(Beginning of Given records)

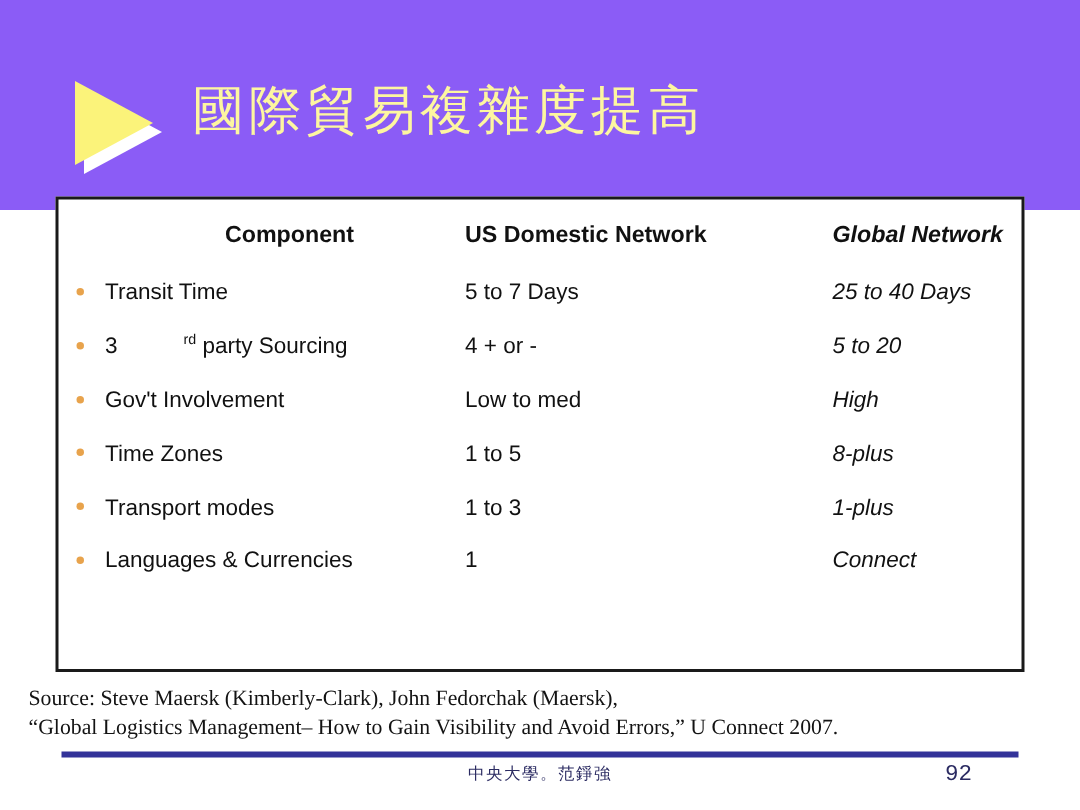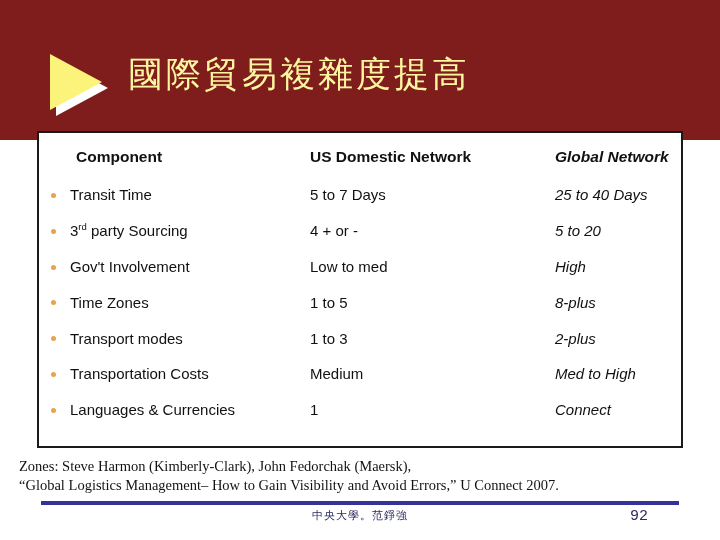--- a/index.html
+++ b/index.html
@@ -28,7 +28,7 @@
     top: 0;
     width: 720px;
     height: 140px;
-    background: #7f1d1d;
+    background: #8b5cf6;
   }
   .title-arrow {
     position: absolute;

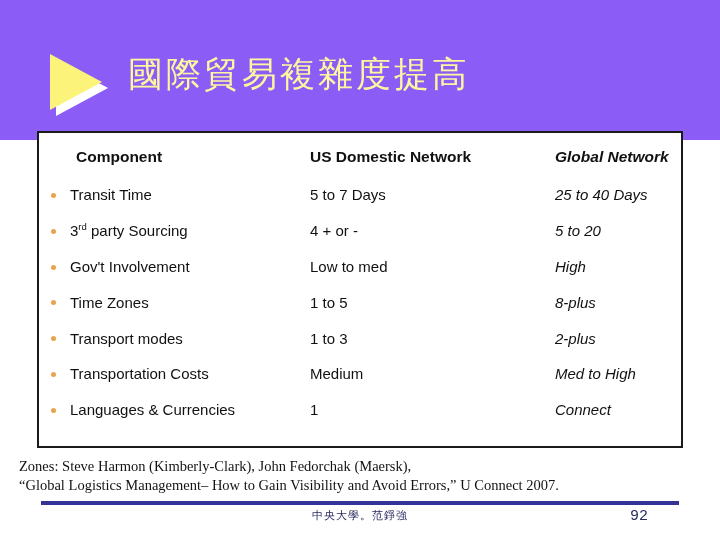--- a/index.html
+++ b/index.html
@@ -102,7 +102,7 @@
     height: 40px;
     padding-top: 4px;
   }
-  .hdr-row .c-comp { padding-left: 8px; }
+  .hdr-row .c-comp { padding-left: 8px; text-align: center; }
 
   .bullet-dot {
     display: inline-block;

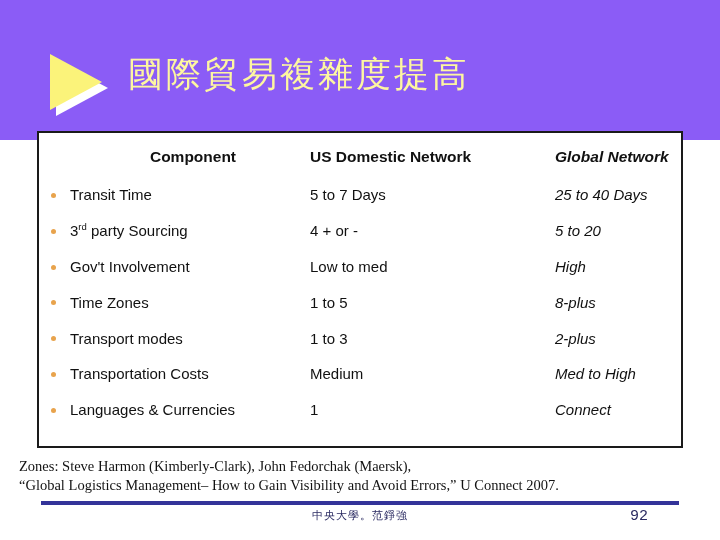--- a/index.html
+++ b/index.html
@@ -118,6 +118,7 @@
     font-size: 9.5px;
     vertical-align: super;
     line-height: 0;
+    margin-left: 44px;
   }
 
   

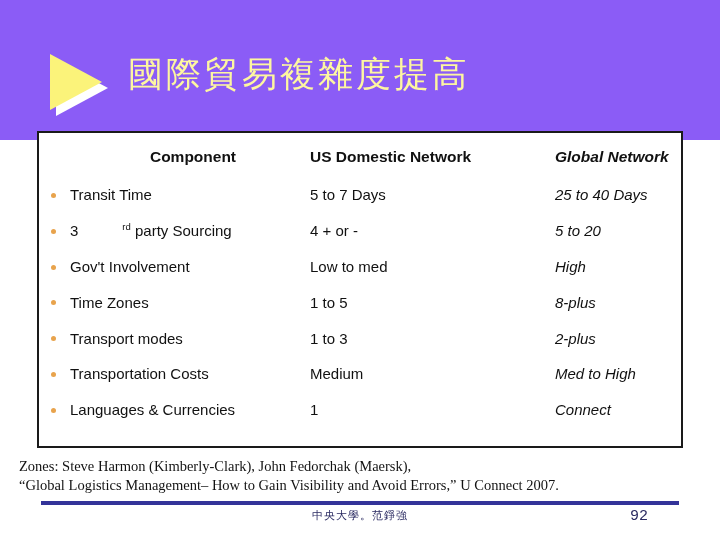--- a/index.html
+++ b/index.html
@@ -219,7 +219,7 @@
           <td class="c-bullet"><span class="bullet-dot"></span></td>
           <td class="c-comp"><span class="comp-label">Transport modes</span></td>
           <td class="c-us">1 to 3</td>
-          <td class="c-gl">2-plus</td>
+          <td class="c-gl">1-plus</td>
         </tr>
 
         <tr>

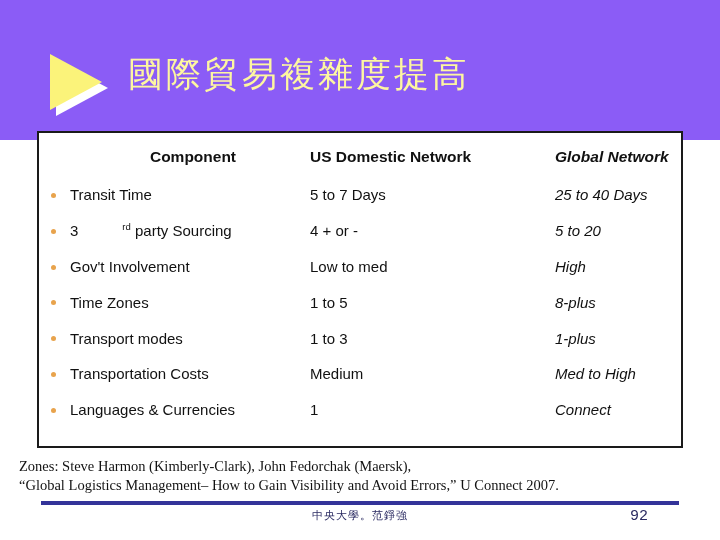--- a/index.html
+++ b/index.html
@@ -222,12 +222,6 @@
           <td class="c-gl">1-plus</td>
         </tr>
 
-        <tr>
-          <td class="c-bullet"><span class="bullet-dot"></span></td>
-          <td class="c-comp"><span class="comp-label">Transportation Costs</span></td>
-          <td class="c-us">Medium</td>
-          <td class="c-gl">Med to High</td>
-        </tr>
 
         <tr>
           <td class="c-bullet"><span class="bullet-dot"></span></td>

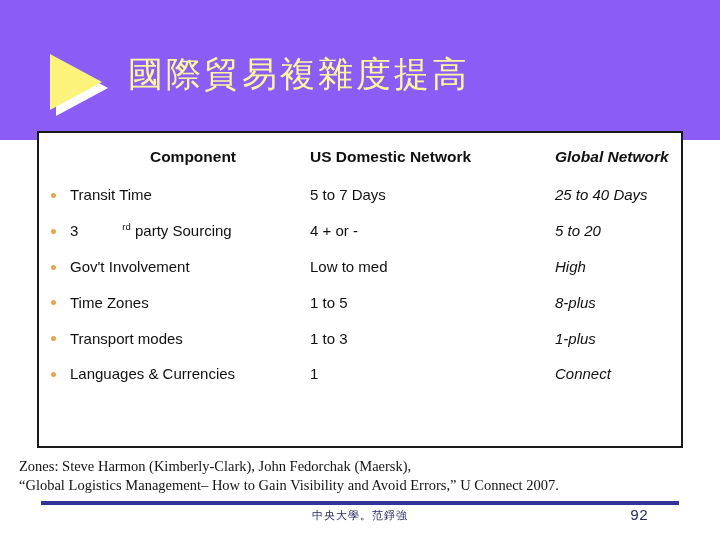--- a/index.html
+++ b/index.html
@@ -235,7 +235,7 @@
   </div>
 
   <div class="source">
-    <div>Zones: Steve Harmon (Kimberly-Clark), John Fedorchak (Maersk),</div>
+    <div>Source: Steve Maersk (Kimberly-Clark), John Fedorchak (Maersk),</div>
     <div>“Global Logistics Management– How to Gain Visibility and Avoid Errors,” U Connect 2007.</div>
   </div>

(End of Given records)

## Exercise requirements:
Where the string "Clark" occurs in the data, return the whole line.

## Output for this task:
-    <div>Zones: Steve Harmon (Kimberly-Clark), John Fedorchak (Maersk),</div>
+    <div>Source: Steve Maersk (Kimberly-Clark), John Fedorchak (Maersk),</div>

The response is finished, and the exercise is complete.